• **Work item**
Drop every picture, then repeat the records exactly.

─── Data to examine ───

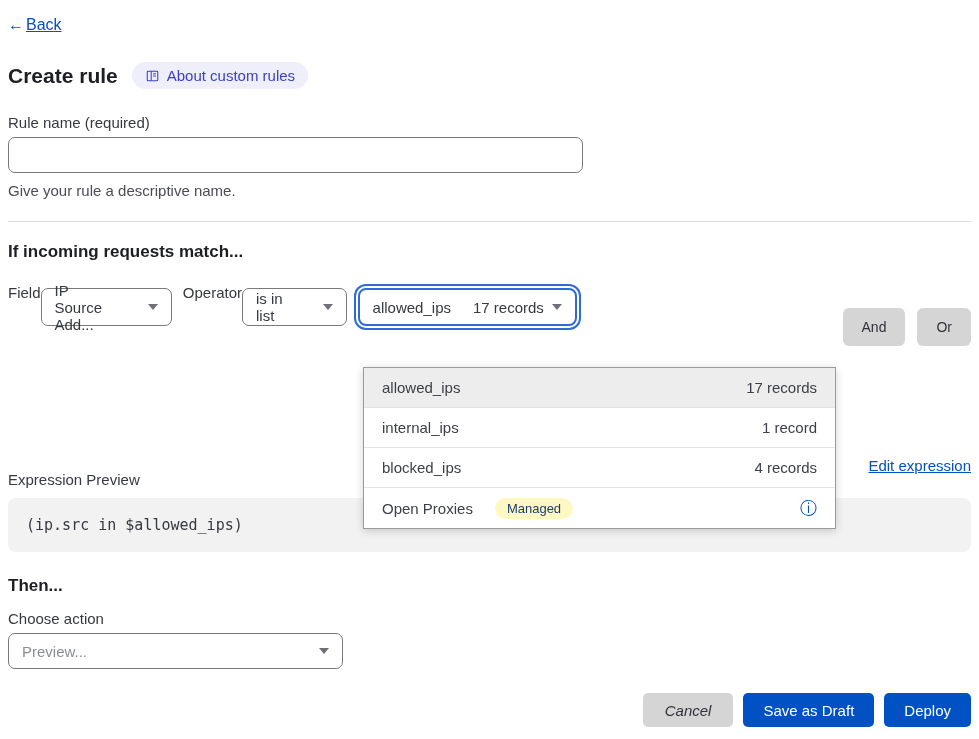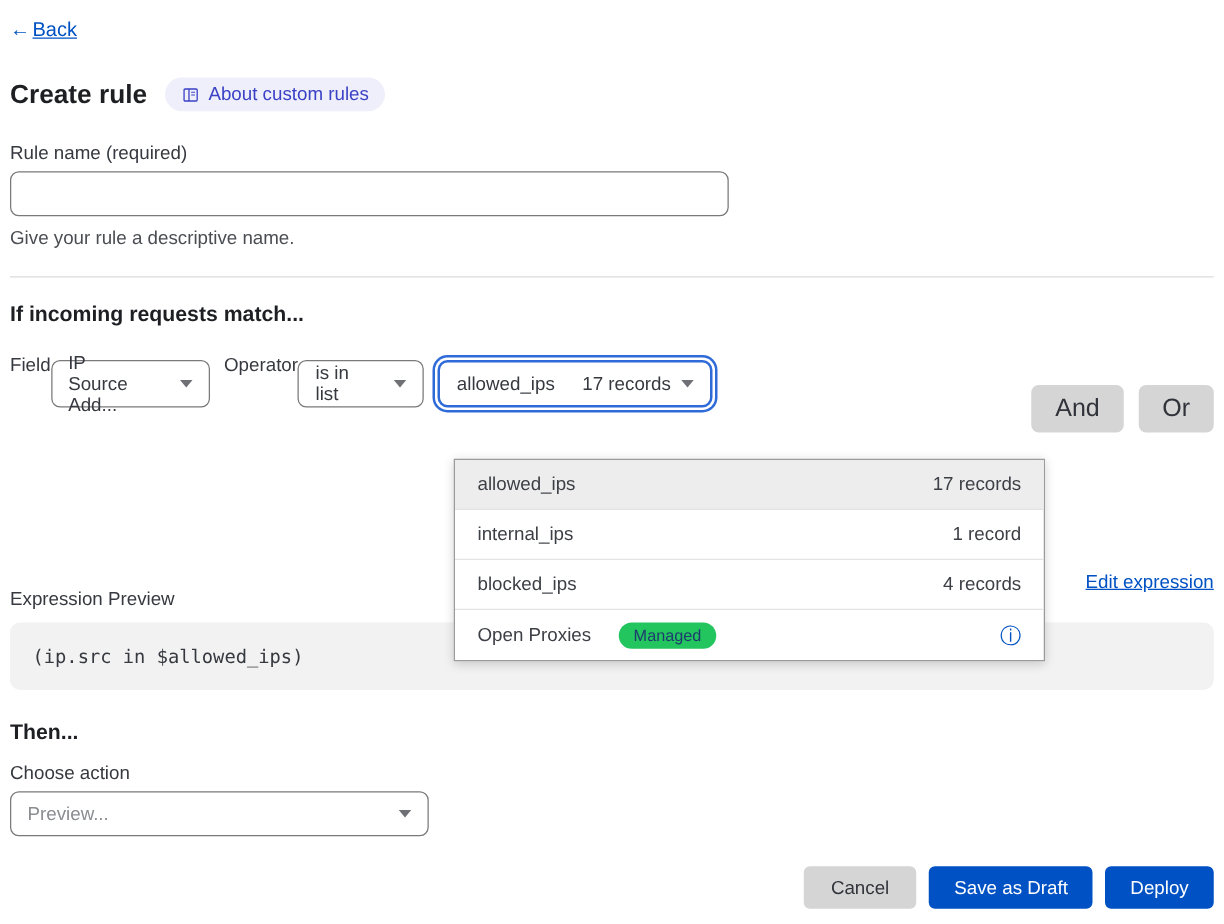--- a/index.html
+++ b/index.html
@@ -78,7 +78,7 @@
   .logic-btn {
     margin-top: 26px; height: 38px; background: #d5d5d5; color: #303339;
     border: none; border-radius: 6px; font-family: "Liberation Sans", sans-serif;
-    font-size: 20px; cursor: pointer; padding: 6px 19px;
+    font-size: 14px; cursor: pointer; padding: 6px 19px;
   }
   .btn-and { margin-left: 20px; }
   .btn-or { margin-left: 12px; }

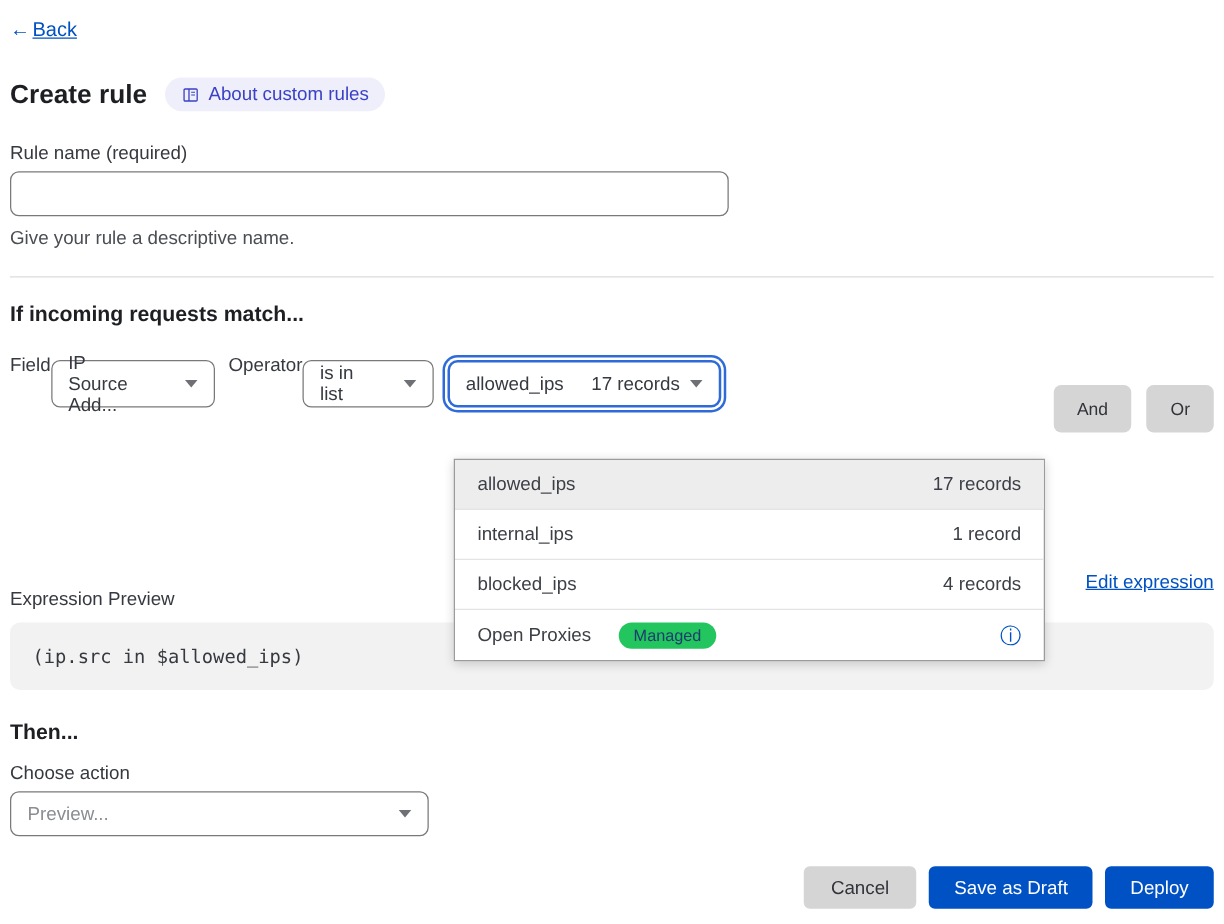--- a/index.html
+++ b/index.html
@@ -99,7 +99,7 @@
   .dd-count { color: #3c3f45; }
   .dd-left { display: flex; align-items: center; gap: 22px; }
   .managed-badge {
-    background: #22c55e; color: #1e3c6e; border-radius: 12px;
+    background: #fef9c3; color: #1e3c6e; border-radius: 12px;
     padding: 3px 12px; font-size: 13px;
   }
   .info-icon { color: #0051c3; font-size: 17px; line-height: 1; cursor: pointer; }

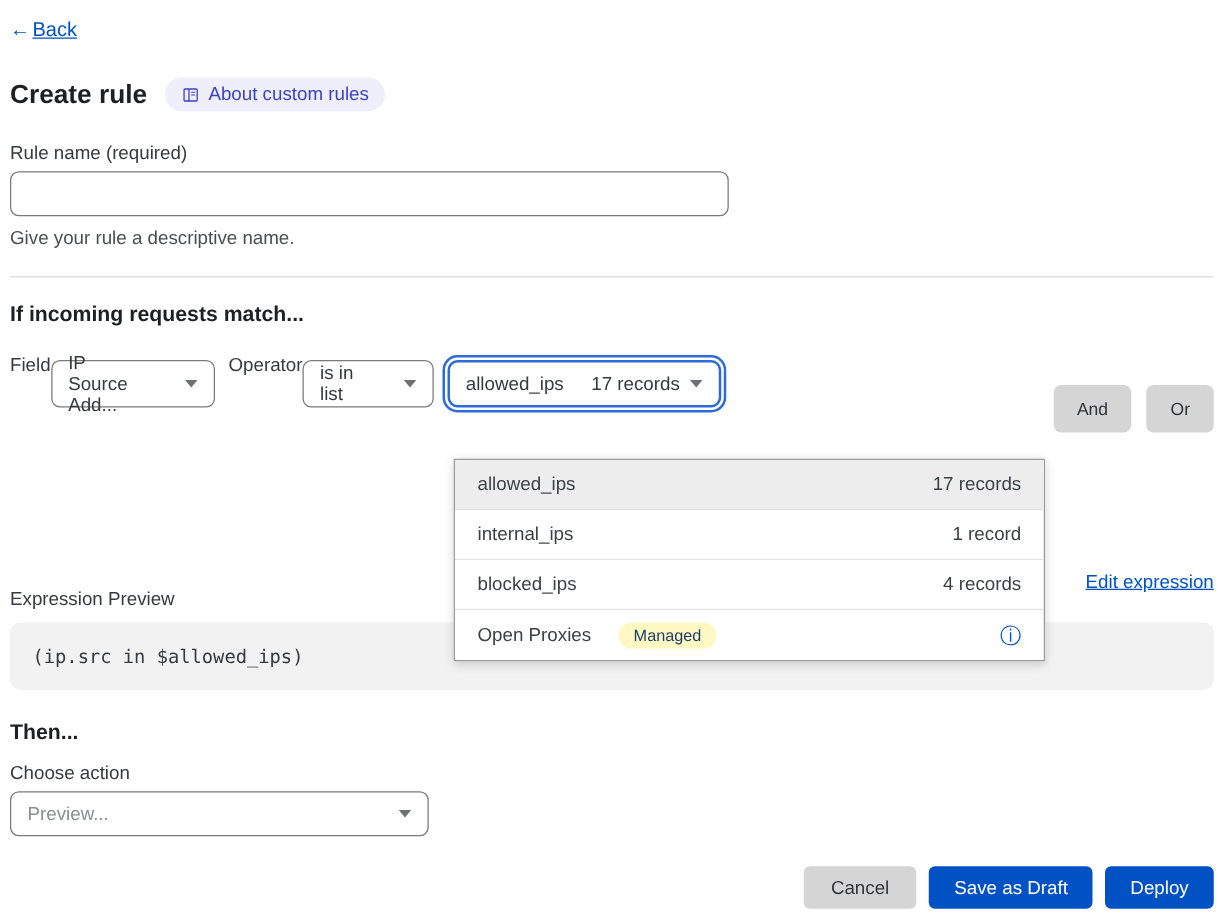--- a/index.html
+++ b/index.html
@@ -125,7 +125,7 @@
     height: 34px; border: none; border-radius: 5px; font-family: "Liberation Sans", sans-serif;
     font-size: 15px; cursor: pointer; padding: 0 20px;
   }
-  .btn-cancel { background: #d5d5d5; color: #303339; padding: 0 22px; }
+  .btn-cancel { background: #d5d5d5; color: #303339; padding: 0 22px; font-style: italic; }
   .btn-primary { background: #0051c3; color: #ffffff; }
 </style>
 </head>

───

• **Answer to this task**
--- a/index.html
+++ b/index.html
@@ -78,7 +78,7 @@
   .logic-btn {
     margin-top: 26px; height: 38px; background: #d5d5d5; color: #303339;
     border: none; border-radius: 6px; font-family: "Liberation Sans", sans-serif;
-    font-size: 20px; cursor: pointer; padding: 6px 19px;
+    font-size: 14px; cursor: pointer; padding: 6px 19px;
   }
   .btn-and { margin-left: 20px; }
   .btn-or { margin-left: 12px; }

--- a/index.html
+++ b/index.html
@@ -99,7 +99,7 @@
   .dd-count { color: #3c3f45; }
   .dd-left { display: flex; align-items: center; gap: 22px; }
   .managed-badge {
-    background: #22c55e; color: #1e3c6e; border-radius: 12px;
+    background: #fef9c3; color: #1e3c6e; border-radius: 12px;
     padding: 3px 12px; font-size: 13px;
   }
   .info-icon { color: #0051c3; font-size: 17px; line-height: 1; cursor: pointer; }

--- a/index.html
+++ b/index.html
@@ -125,7 +125,7 @@
     height: 34px; border: none; border-radius: 5px; font-family: "Liberation Sans", sans-serif;
     font-size: 15px; cursor: pointer; padding: 0 20px;
   }
-  .btn-cancel { background: #d5d5d5; color: #303339; padding: 0 22px; }
+  .btn-cancel { background: #d5d5d5; color: #303339; padding: 0 22px; font-style: italic; }
   .btn-primary { background: #0051c3; color: #ffffff; }
 </style>
 </head>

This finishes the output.